Hari dimana Dhean di tunggu tunggu siuman, kali ini pupus sudah. Karena Tuhan sangat menyayanginya. Tak mau melihat sosoknya menderita lagi dalam balutan depresi yang terus menjalar dan juga penyakit alzheimer.
"Ran, udah jangan nangis. Tante Iliya juga sama merasa kehilangannya kayak lo," ujar Selatan merengkuhnya. Sejak kabar terakhir mengenai Dhean, gadis itu seolah kehilangan dunianya. Ia tak mau makan, minum, bahkan tidur. Hanya menangis sepanjang waktu seraya tak henti menyalahkan dirinya atas kematian Dhean.
Waktu berputar sangat cepat. Tak terasa jika hari ini, Dhean benar berpulang. Tanpa memberi kesempatan teman temannya untuk berbicara dengannya. Dini hari, hari ke-76 Dhean menghembuskan nafas terakhirnya setelah kedua kali mengalami masa kritis akibat saraf otak yang terganggu. Dokter Faren yang kala itu sedang berjaga menggantikan Danu yang kelelahan.
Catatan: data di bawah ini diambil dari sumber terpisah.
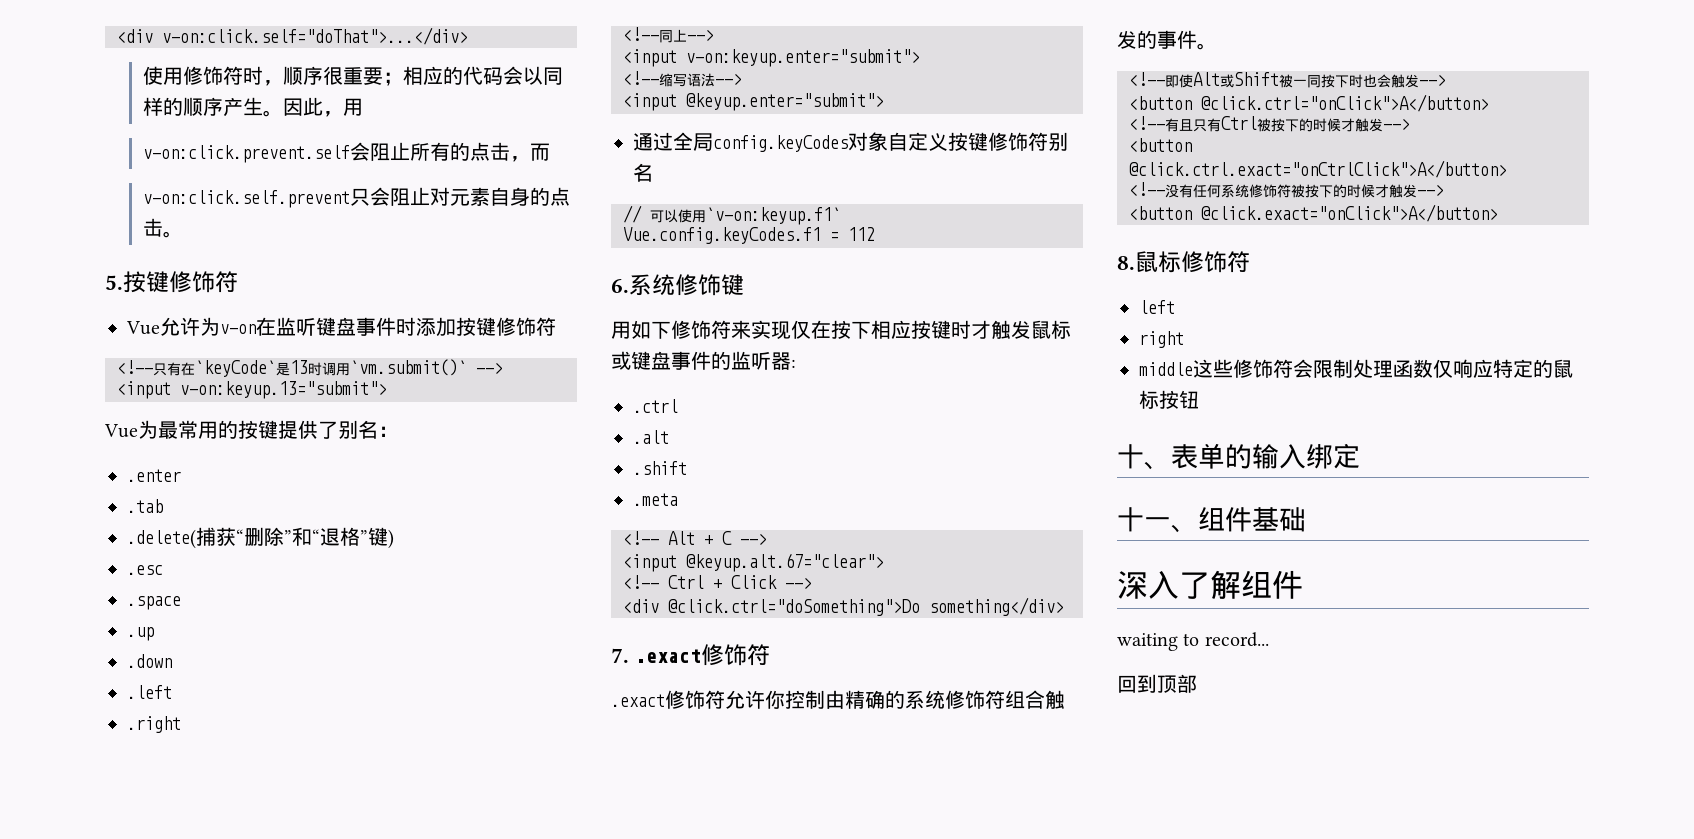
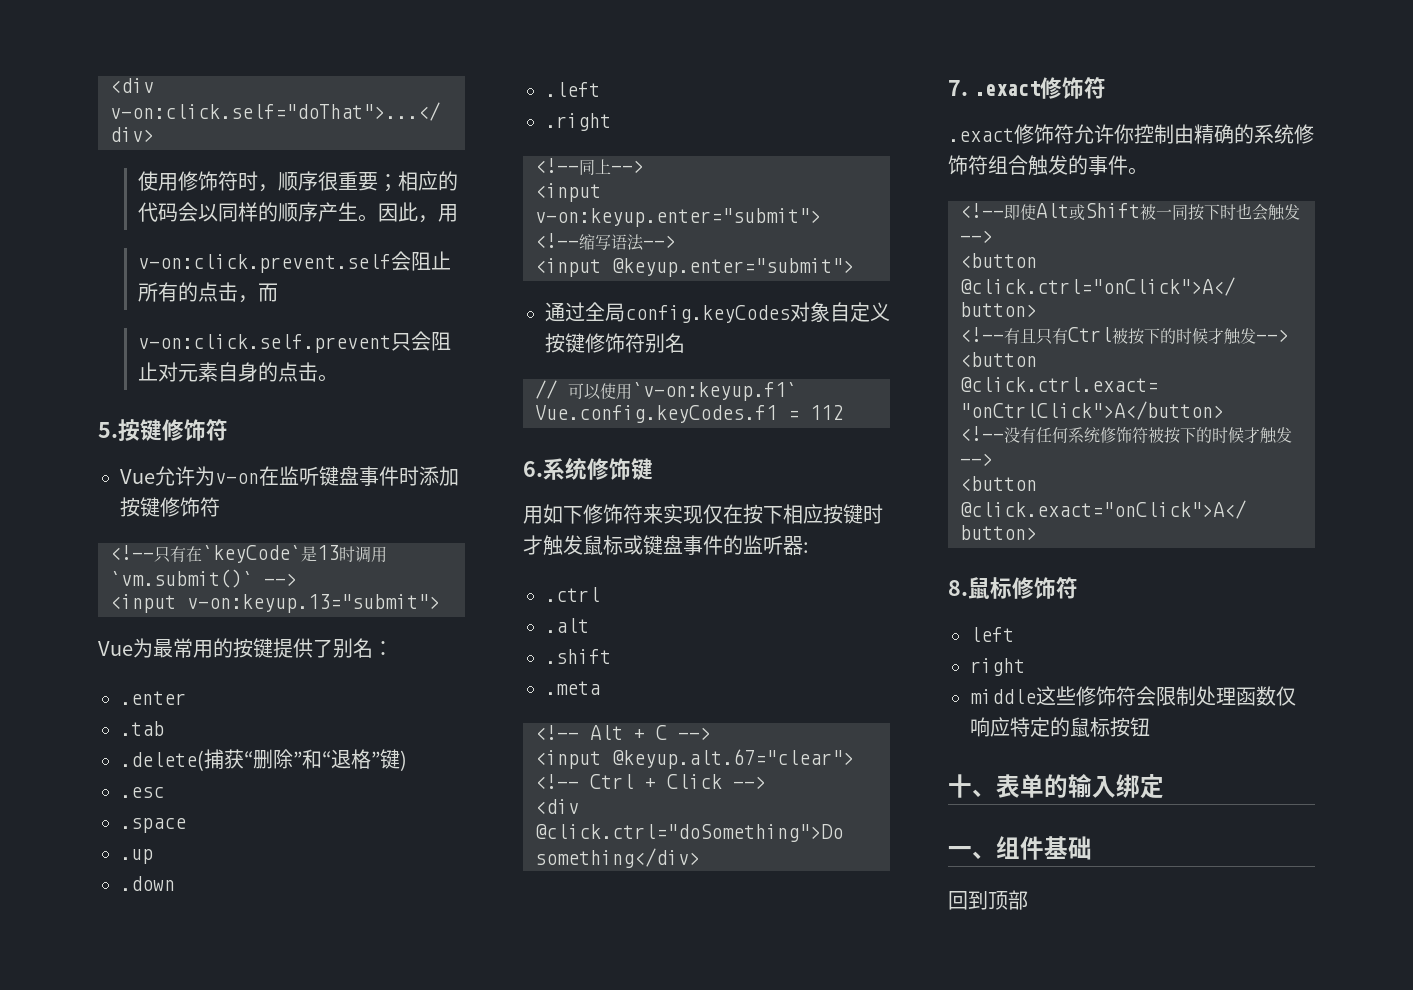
[1117,507,1144,532] 十 -> (1164, 786) none
[1117,570,1303,599] [1117,632,1269,651] // 深入了解组件 // waiting to record... -> (1092, 848) none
Ia panik setengah mati, dengan wajah penuh ketakutan ia mengguncang tubuh Danu agar cowok itu terbangun. Karena setelah itu ... Dhean berjuang melawan takdir sendirian.
"Dhean?" Rani membuka kain putih yang menutupi tubuh Dhean. Nampak jika tubuh itu sudah tak bernyawa dan begitu pucat. Rani menggenggan erat tangannya. Berharap kalau kalau Dhean kembali membuka matanya meskipun sangat mustahil terjadi.
"Kamu kok pulang sih? Kenapa nggak ngajak aku? Kamu tega ya," wajah Rani sudah dipenuhi oleh buliran air mata yang kian menderas. Mengusap usap tangan dingin itu di pipinya.
"Kamu tega membiarkan aku sendirian? Kamu 'kan sudah berjanji buat nggak meninggalkan aku, Dhe. Kenapa kamu mengingkari janjimu sendiri? Kenapa kamu melakukannya? Padahal-" suara Rani tercekat. Ia mengontrol sejenak nafasnya yang naik turun tak beraturan karena menahan tangisnya. "Padahal kamu tahu jika aku tak pernah bisa kamu tinggal sendirian.." imbuhnya. Seseorang menepuk pundak Rani. Belum sempat ia melihat, namun pasti jika dada bidang seseorang tengah mencoba menenangkannya dalam situasi seperti ini.
"Udah, Ran. Dia udah tenang, udah istirahat. Jadi, tolong ikhlasin aja ya? Lo tangisi terus yang ada dia nggak bakal bisa pergi," ujar Selatan. Rani mengangguk mengerti. Ia berjalan keluar dengan Selatan yang menggandeng tangannya.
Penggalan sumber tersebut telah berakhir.